*Work instructions*:
Look below for the line that has "(265, 233) none"; output exactly from it through the line that has "[63,253,109,263] schema ->", and leave the pictures out.

(Data entries)

---*---

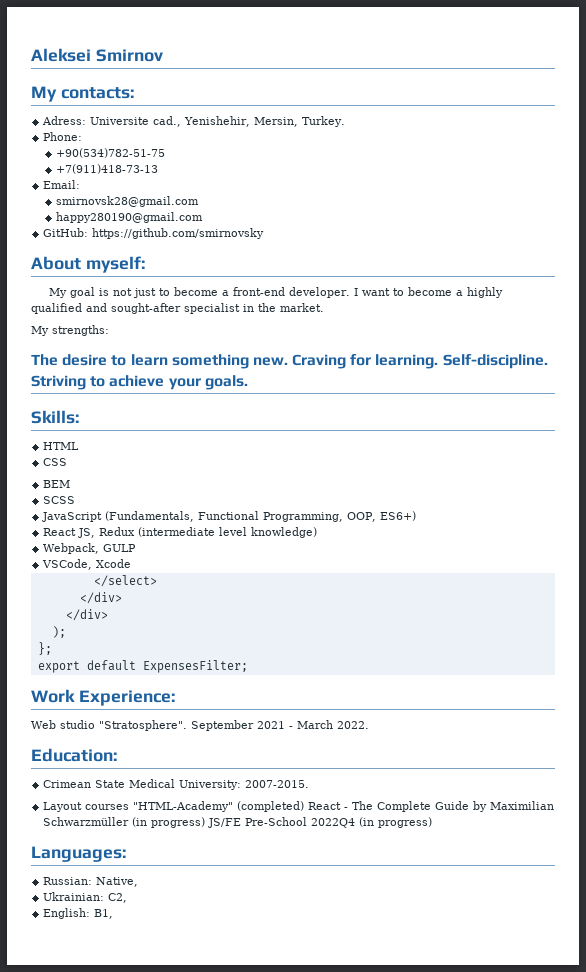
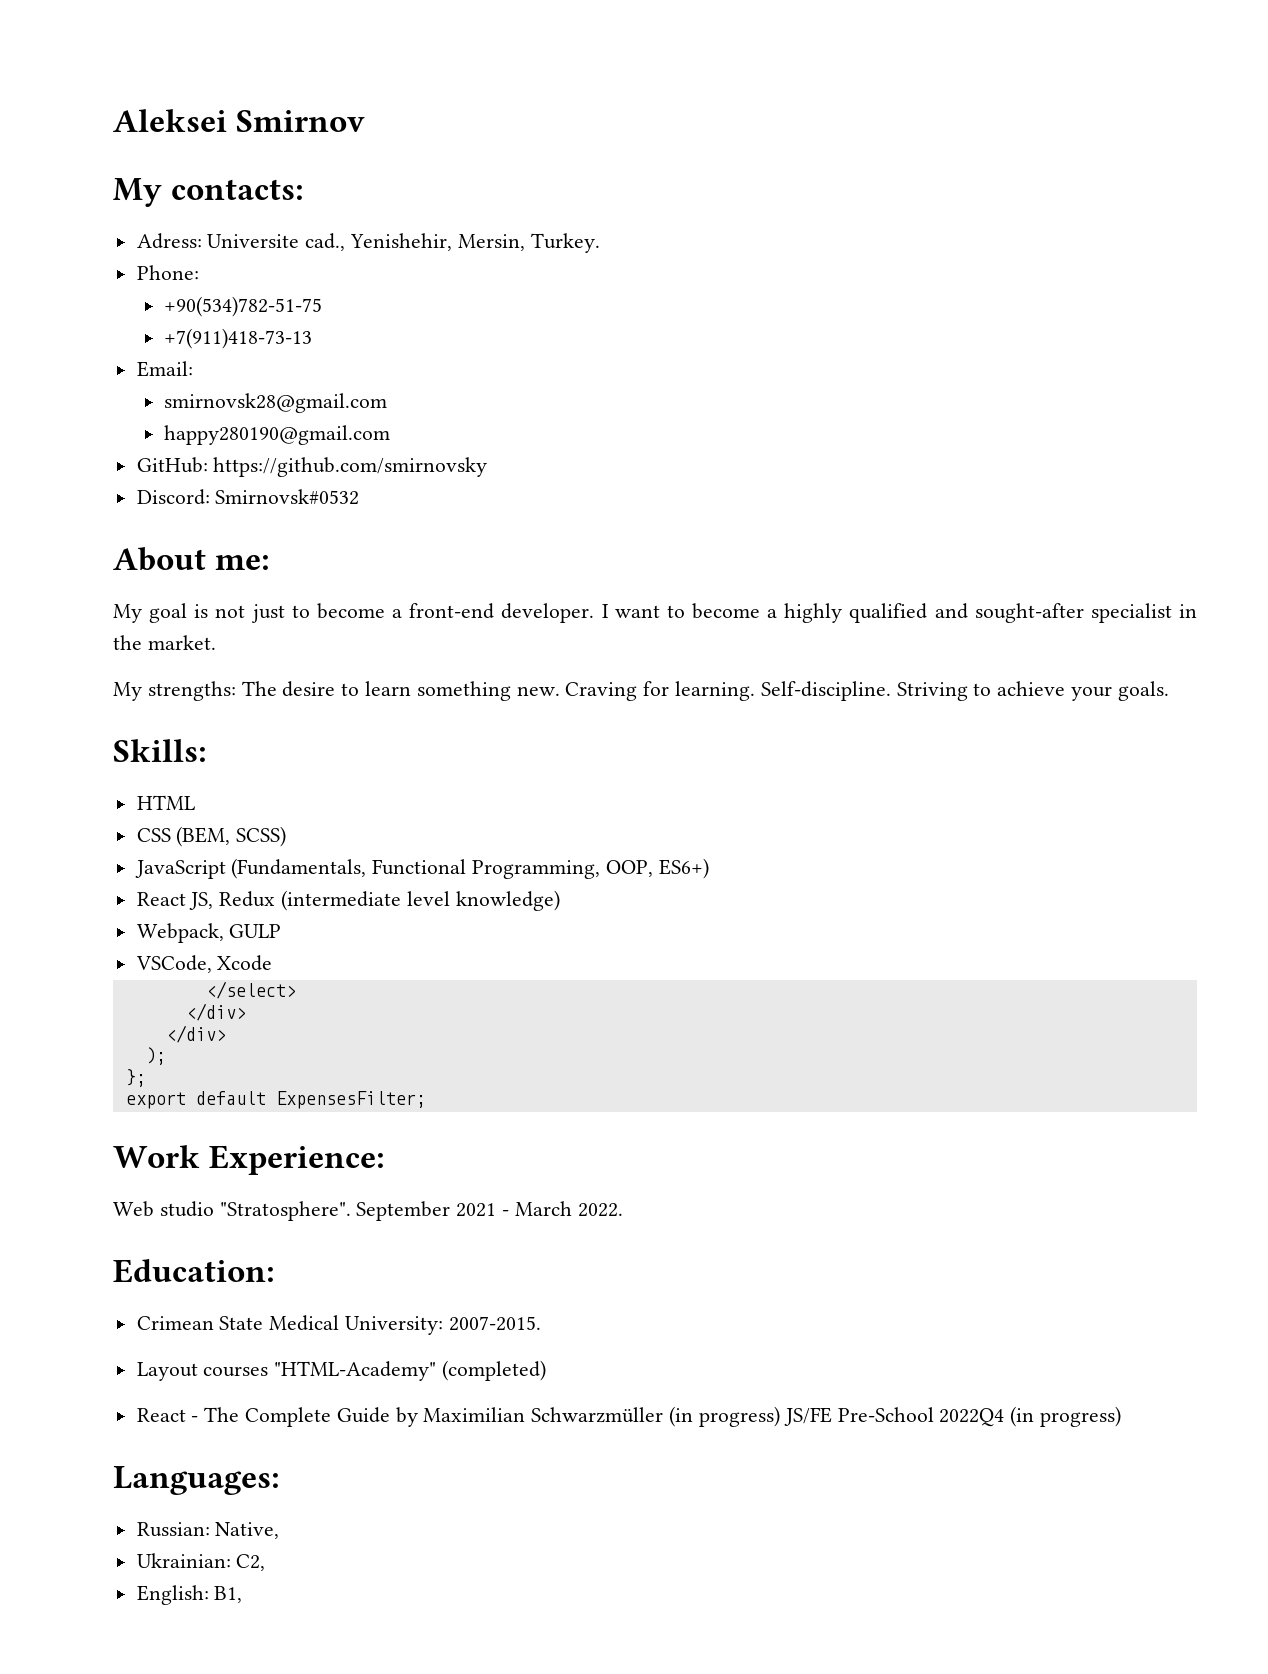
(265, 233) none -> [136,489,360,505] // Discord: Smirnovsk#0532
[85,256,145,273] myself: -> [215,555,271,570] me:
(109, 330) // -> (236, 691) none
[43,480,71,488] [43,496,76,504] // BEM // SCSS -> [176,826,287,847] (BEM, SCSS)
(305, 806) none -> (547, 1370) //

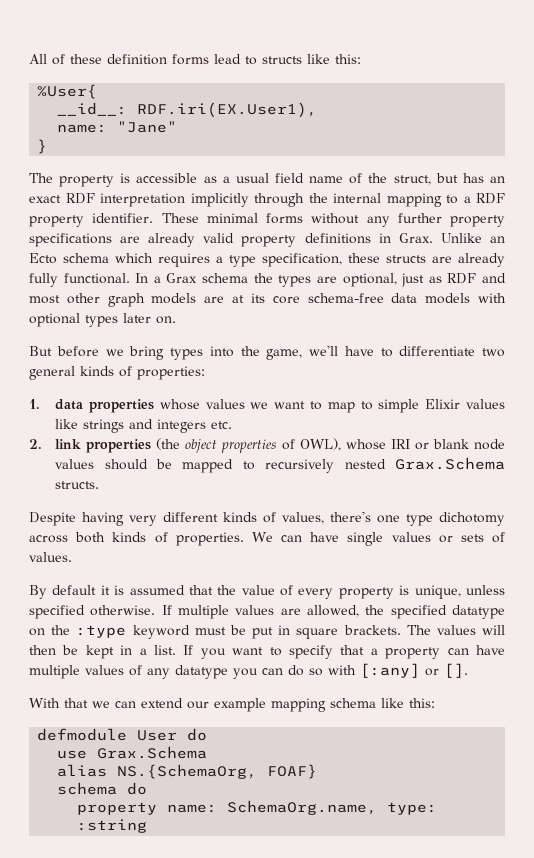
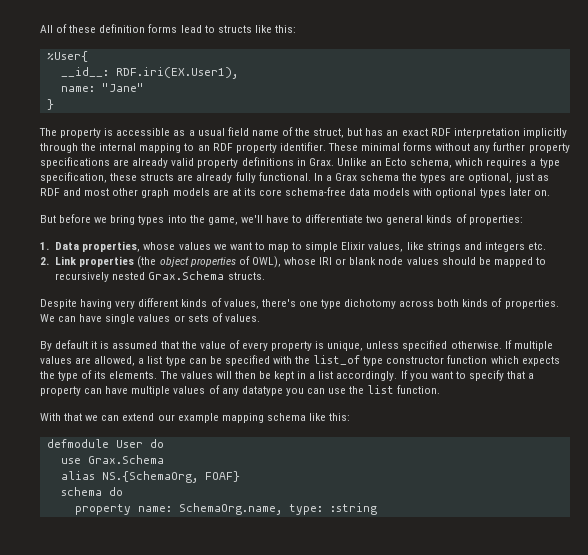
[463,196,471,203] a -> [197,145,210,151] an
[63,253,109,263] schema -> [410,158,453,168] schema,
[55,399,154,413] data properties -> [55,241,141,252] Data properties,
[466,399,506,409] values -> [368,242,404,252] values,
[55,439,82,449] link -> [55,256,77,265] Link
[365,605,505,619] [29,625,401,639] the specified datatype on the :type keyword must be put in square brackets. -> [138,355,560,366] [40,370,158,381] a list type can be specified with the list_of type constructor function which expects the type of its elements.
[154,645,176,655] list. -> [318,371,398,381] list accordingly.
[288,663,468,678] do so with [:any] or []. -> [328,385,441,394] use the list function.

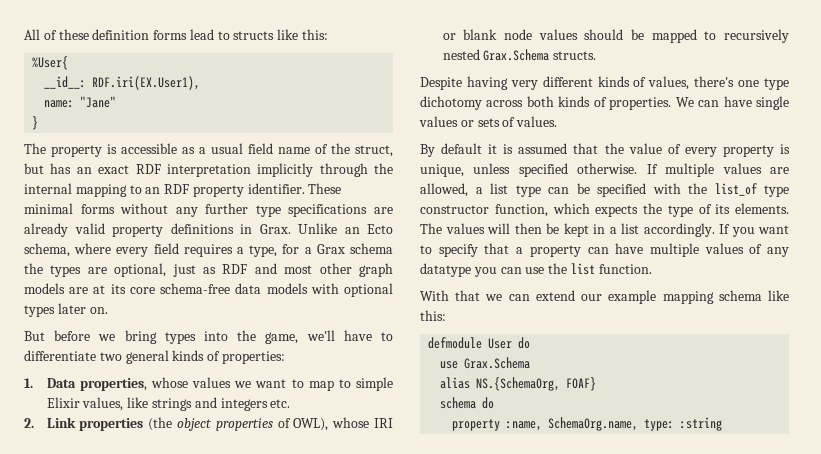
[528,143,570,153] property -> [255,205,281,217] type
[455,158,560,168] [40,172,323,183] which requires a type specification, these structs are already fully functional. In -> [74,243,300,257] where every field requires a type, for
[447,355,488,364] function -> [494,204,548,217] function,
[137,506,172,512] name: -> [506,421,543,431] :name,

---*---

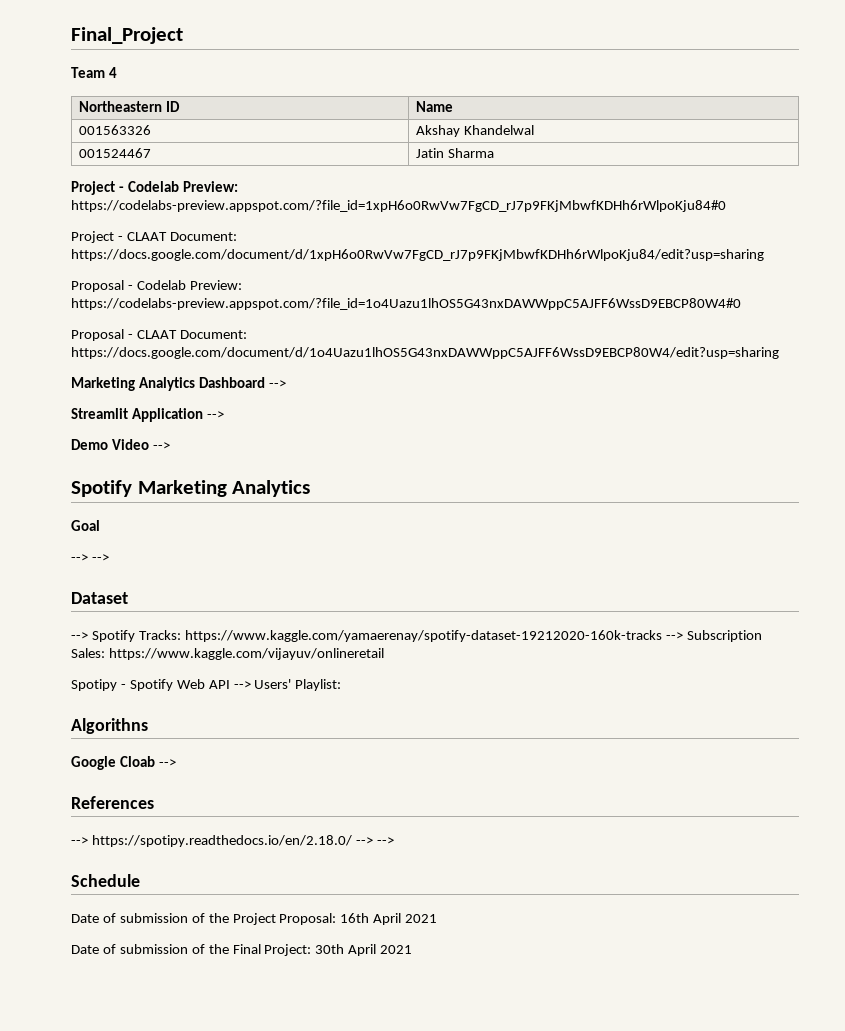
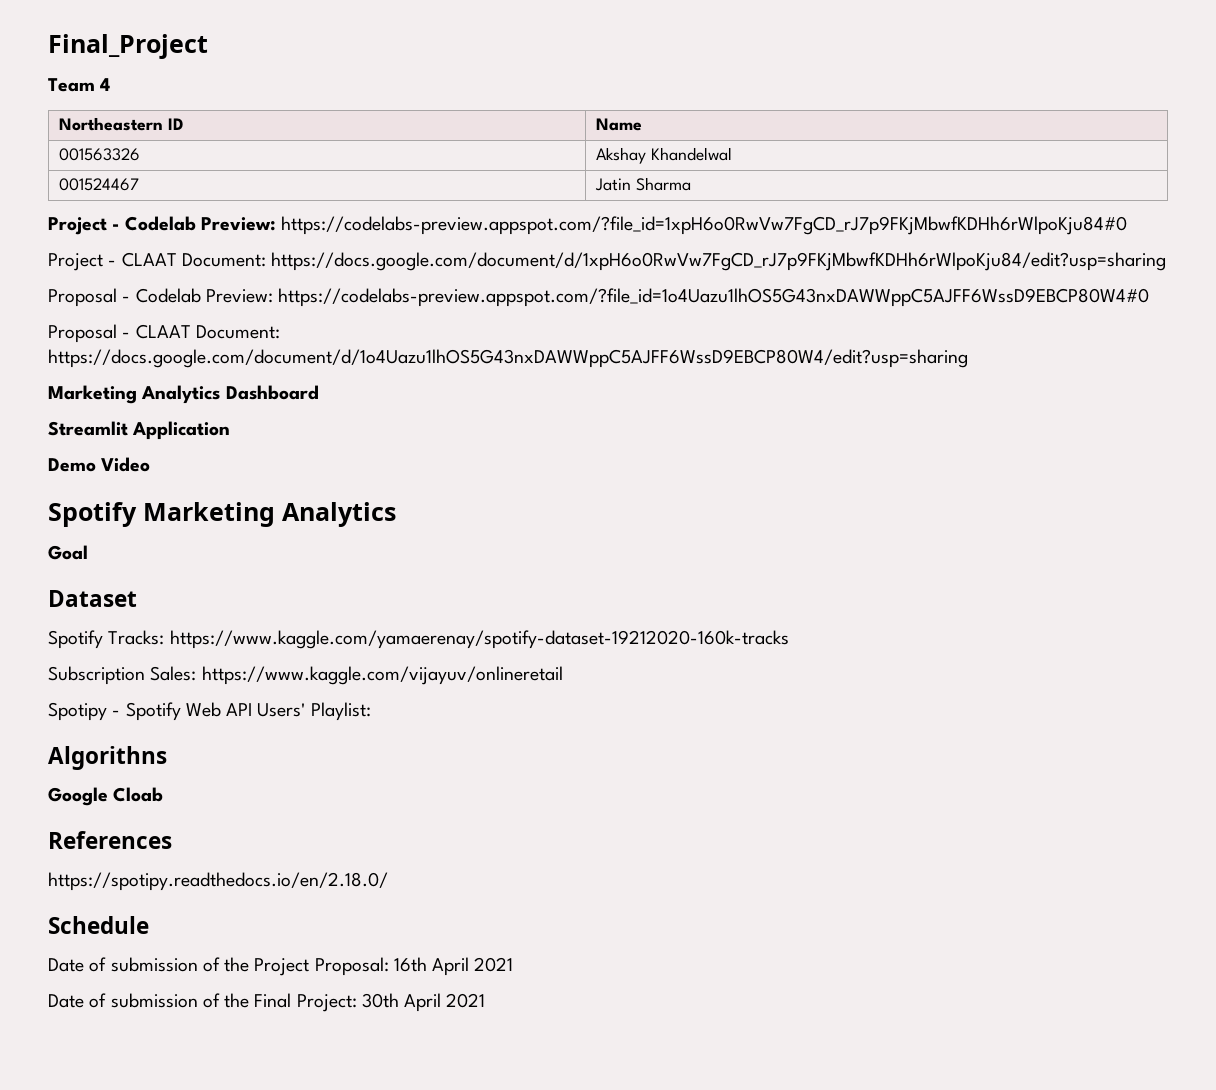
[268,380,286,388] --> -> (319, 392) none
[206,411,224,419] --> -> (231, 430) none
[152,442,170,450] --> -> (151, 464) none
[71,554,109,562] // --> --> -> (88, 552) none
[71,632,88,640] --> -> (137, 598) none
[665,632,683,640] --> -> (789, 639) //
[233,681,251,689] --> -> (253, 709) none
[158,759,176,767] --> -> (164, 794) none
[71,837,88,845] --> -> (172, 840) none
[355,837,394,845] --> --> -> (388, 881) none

---*---

*Task output*:
(265, 233) none -> [136,489,360,505] // Discord: Smirnovsk#0532
[85,256,145,273] myself: -> [215,555,271,570] me:
(109, 330) // -> (236, 691) none
[43,480,71,488] [43,496,76,504] // BEM // SCSS -> [176,826,287,847] (BEM, SCSS)
(305, 806) none -> (547, 1370) //

[463,196,471,203] a -> [197,145,210,151] an
[63,253,109,263] schema -> [410,158,453,168] schema,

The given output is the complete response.